◆ **EXCERPTED RECORDS**:

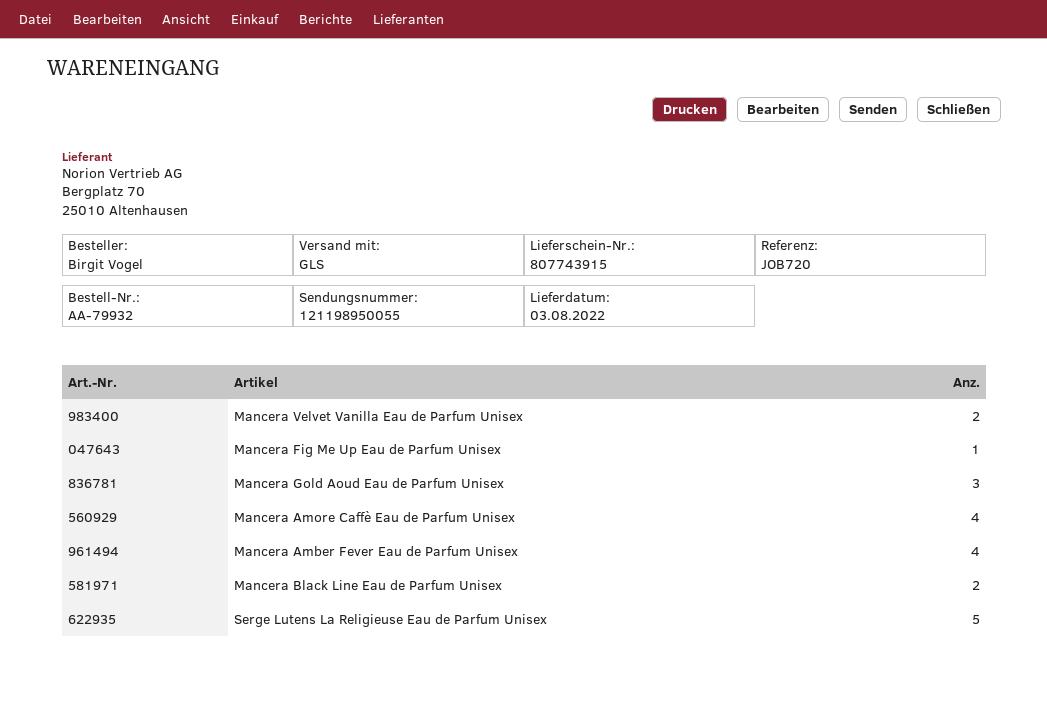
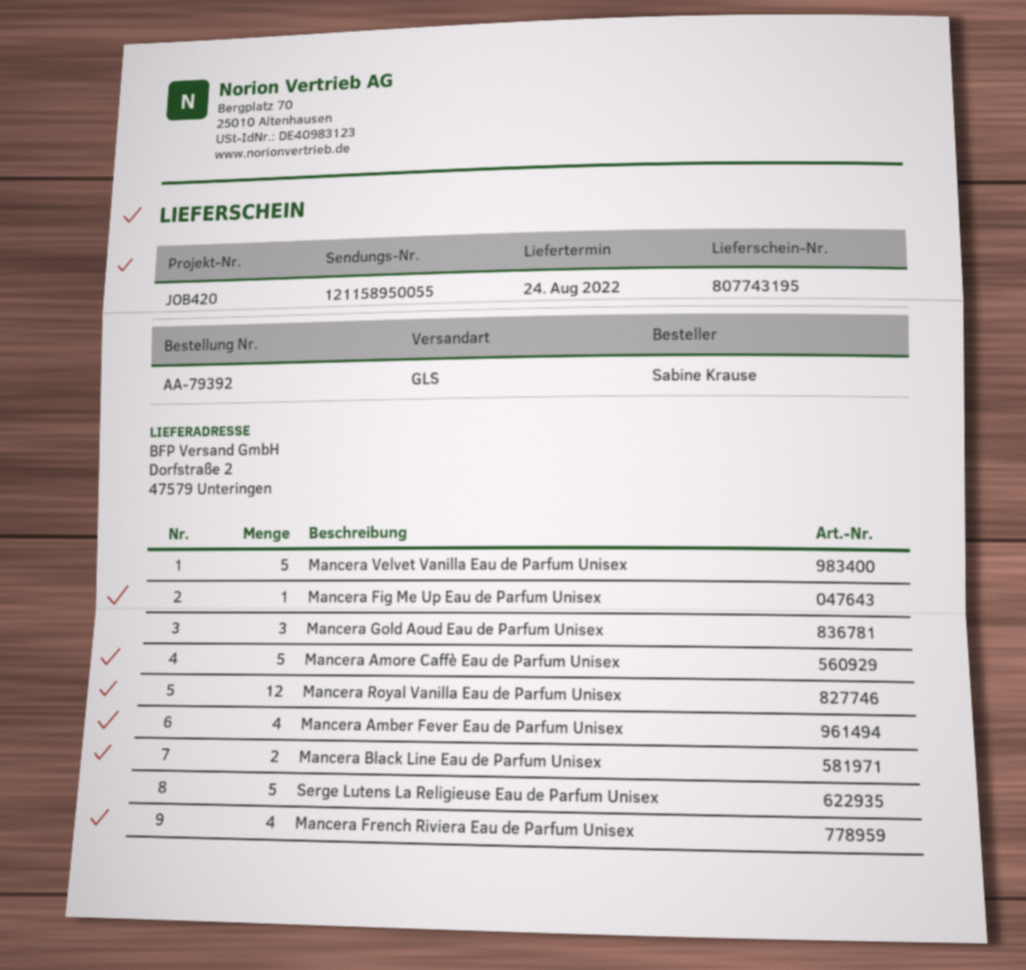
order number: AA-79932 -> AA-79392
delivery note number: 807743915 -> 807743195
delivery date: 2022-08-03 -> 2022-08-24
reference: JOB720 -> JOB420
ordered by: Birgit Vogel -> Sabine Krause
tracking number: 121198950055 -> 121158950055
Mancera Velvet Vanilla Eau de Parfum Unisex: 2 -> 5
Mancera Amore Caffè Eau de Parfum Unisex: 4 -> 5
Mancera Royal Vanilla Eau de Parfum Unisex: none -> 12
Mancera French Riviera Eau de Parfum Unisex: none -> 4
==
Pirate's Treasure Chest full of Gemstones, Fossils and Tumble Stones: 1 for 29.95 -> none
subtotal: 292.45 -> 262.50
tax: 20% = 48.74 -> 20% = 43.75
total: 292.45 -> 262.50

◆ **THE TASK**: How many lines of the listing above contain the string "none"? Answer with the number alone.

◆ **WRITTEN ANSWER**: 3